In London, there might be more barriers to getting through the airport. But there are fewer barriers in things that matter far more to international business. There is less regulation, more openness to outsiders and a critical mass of skilled people and companies.

A new London airport in the Thames Estuary, in Kent or Essex, would do more than anything in history to shift the capital’s centre of gravity to the east. It could be a decisive blow against the unemployment and poverty of the East End, which astonishingly is the highest in Britain. It would reduce aircraft noise over London – though flights from the Americas and Ireland would probably have to fly over far more of the capital, and some areas would see more noise.

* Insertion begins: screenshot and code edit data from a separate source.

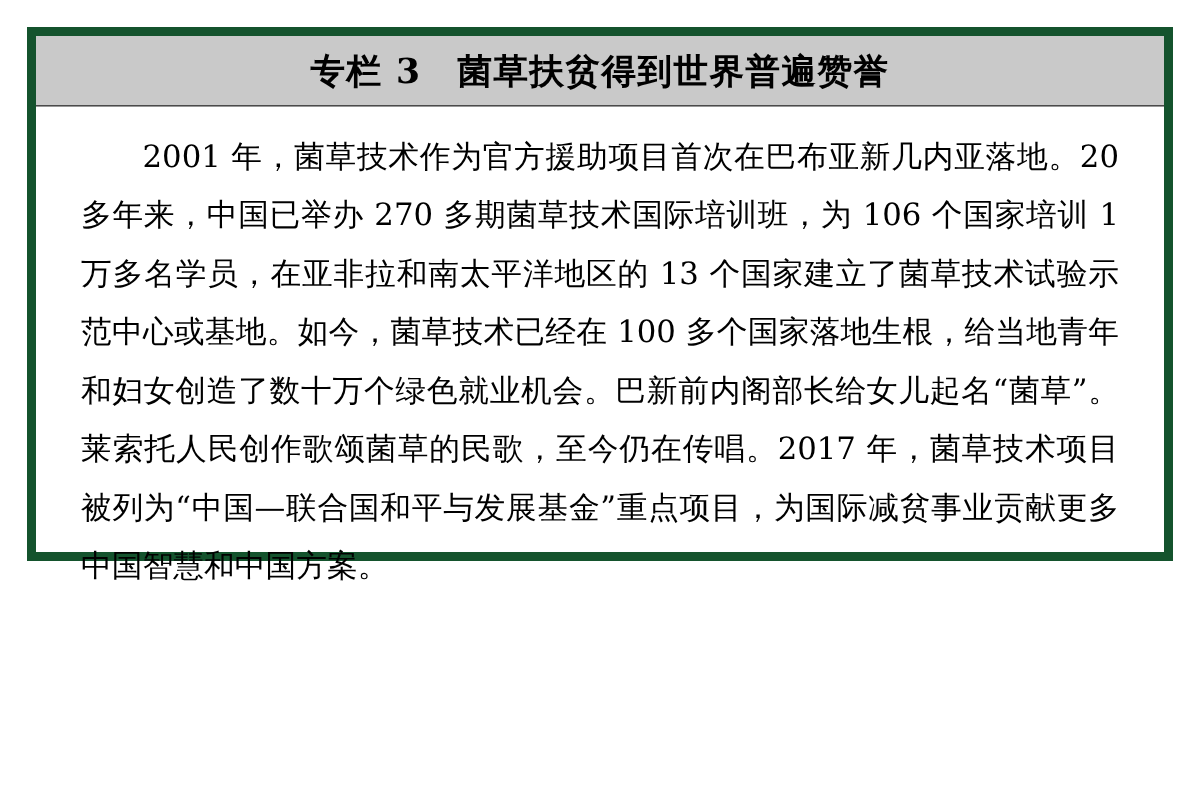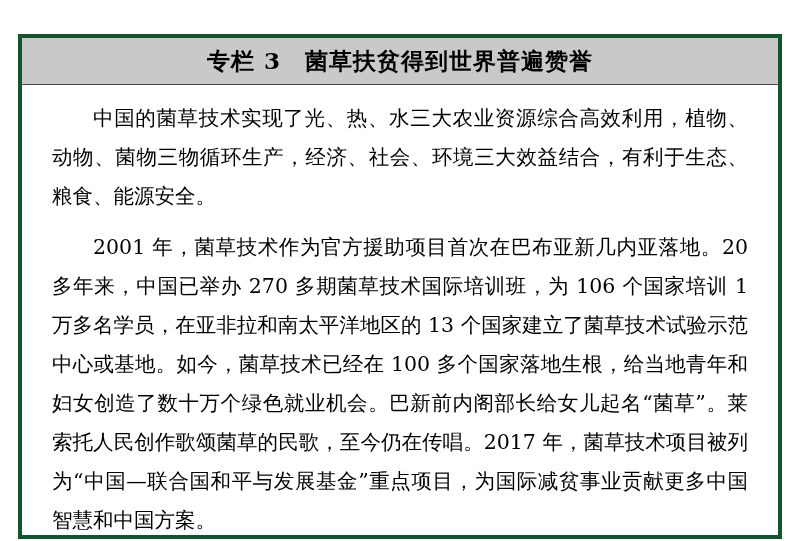--- a/index.html
+++ b/index.html
@@ -19,10 +19,10 @@
   .box {
     position: absolute;
     left: 18px;
-    top: 34px;
+    top: 18px;
     width: 764px;
-    height: 505px;
-    border: 4px solid #14532d;
+    height: 356px;
+    border: 6px solid #14532d;
     box-sizing: border-box;
     background: #ffffff;
   }

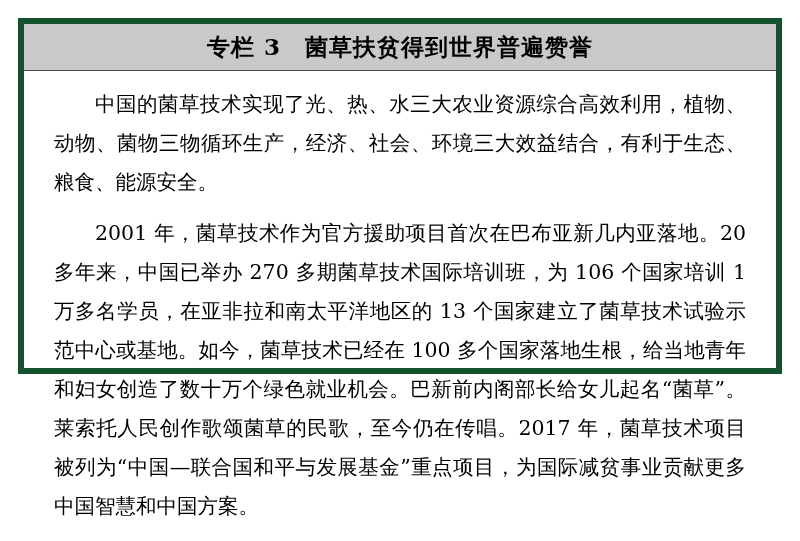--- a/index.html
+++ b/index.html
@@ -69,7 +69,6 @@
       <div class="title-text">专栏 3　菌草扶贫得到世界普遍赞誉</div>
     </div>
     <div class="body-area">
-      <p class="para">中国的菌草技术实现了光、热、水三大农业资源综合高效利用，植物、动物、菌物三物循环生产，经济、社会、环境三大效益结合，有利于生态、粮食、能源安全。</p>
       <p class="para">2001 年，菌草技术作为官方援助项目首次在巴布亚新几内亚落地。20 多年来，中国已举办 270 多期菌草技术国际培训班，为 106 个国家培训 1 万多名学员，在亚非拉和南太平洋地区的 13 个国家建立了菌草技术试验示范中心或基地。如今，菌草技术已经在 100 多个国家落地生根，给当地青年和妇女创造了数十万个绿色就业机会。巴新前内阁部长给女儿起名“菌草”。莱索托人民创作歌颂菌草的民歌，至今仍在传唱。2017 年，菌草技术项目被列为“中国—联合国和平与发展基金”重点项目，为国际减贫事业贡献更多中国智慧和中国方案。</p>
     </div>
   </div>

So I support a new airport, in principle – but only if Heathrow or Gatwick, or preferably both, are closed. That would probably be necessary to stop the new airport being a white elephant, too. But it is not Boris’s plan. He wants a massive expansion in flying, with all the environmental cost that implies, talking some fairly spurious stuff about fulfilling the country’s “natural demand for air travel” (Mother Nature, or perhaps the airline lobby, has apparently calculated this at roughly double the current level.)

And the bigger problem is that Boris is not the mayor of Kent, or Essex. He simply has no power to do anything about his vision. Everyone who does have the power, from the local councils to the Government, seems either uninterested in the proposition, or actively hostile to it. Meanwhile, there are rather a lot of other priorities in London, which he actually does have some power over, that he could be getting on with.

Daniel Moylan, the deputy chair of TfL who produced yesterday’s report, says that coalition proposals to allow councils to keep more of the business rate will make them keener to have an airport on their doorstep. The lucky authority which lands the new hub will never have to charge its residents council tax again. That could be persuasive. But to get the public on side, Boris will need arguments which stand up better than the ones he used yesterday.